Information shown Block Start
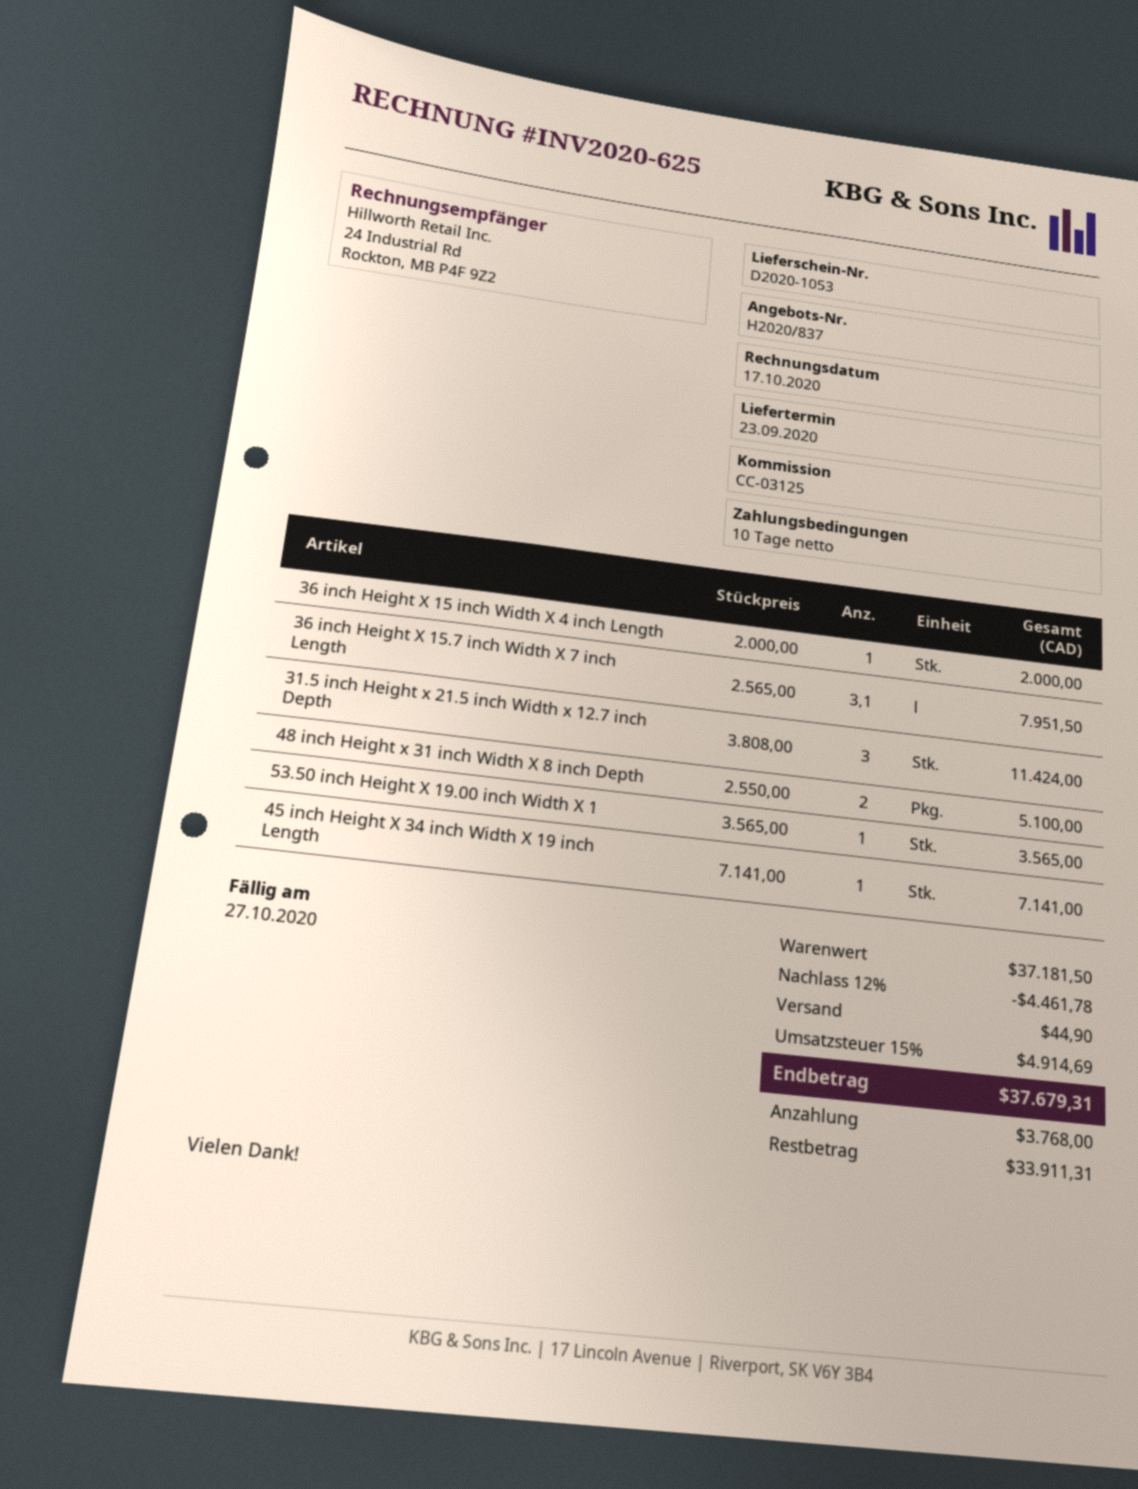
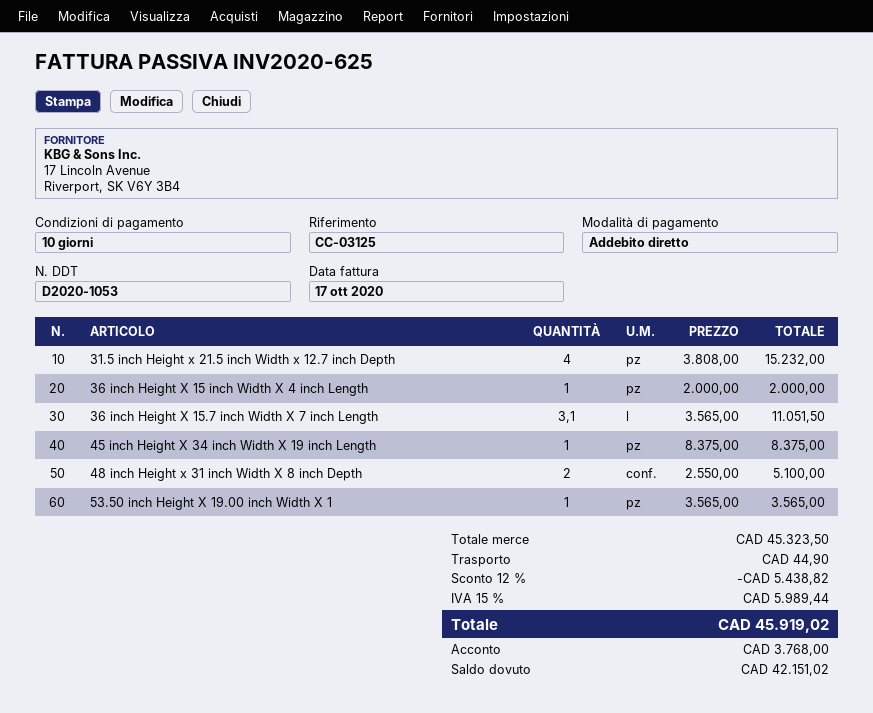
36 inch Height X 15.7 inch Width X 7 inch Length: 3.1 x 2565.00 = 7951.50 -> 3.1 x 3565.00 = 11051.50
31.5 inch Height x 21.5 inch Width x 12.7 inch Depth: 3 x 3808.00 = 11424.00 -> 4 x 3808.00 = 15232.00
45 inch Height X 34 inch Width X 19 inch Length: 1 x 7141.00 = 7141.00 -> 1 x 8375.00 = 8375.00
subtotal: 37181.50 -> 45323.50
discount: 12% = 4461.78 -> 12% = 5438.82
tax: 15% = 4914.69 -> 15% = 5989.44
total: 37679.31 -> 45919.02
balance: 33911.31 -> 42151.02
Information shown Block End
* [What you should do]:
Set the records down again exactly as given, and leave the pictures out.

* [Exercise answer]:
36 inch Height X 15.7 inch Width X 7 inch Length: 3.1 x 2565.00 = 7951.50 -> 3.1 x 3565.00 = 11051.50
31.5 inch Height x 21.5 inch Width x 12.7 inch Depth: 3 x 3808.00 = 11424.00 -> 4 x 3808.00 = 15232.00
45 inch Height X 34 inch Width X 19 inch Length: 1 x 7141.00 = 7141.00 -> 1 x 8375.00 = 8375.00
subtotal: 37181.50 -> 45323.50
discount: 12% = 4461.78 -> 12% = 5438.82
tax: 15% = 4914.69 -> 15% = 5989.44
total: 37679.31 -> 45919.02
balance: 33911.31 -> 42151.02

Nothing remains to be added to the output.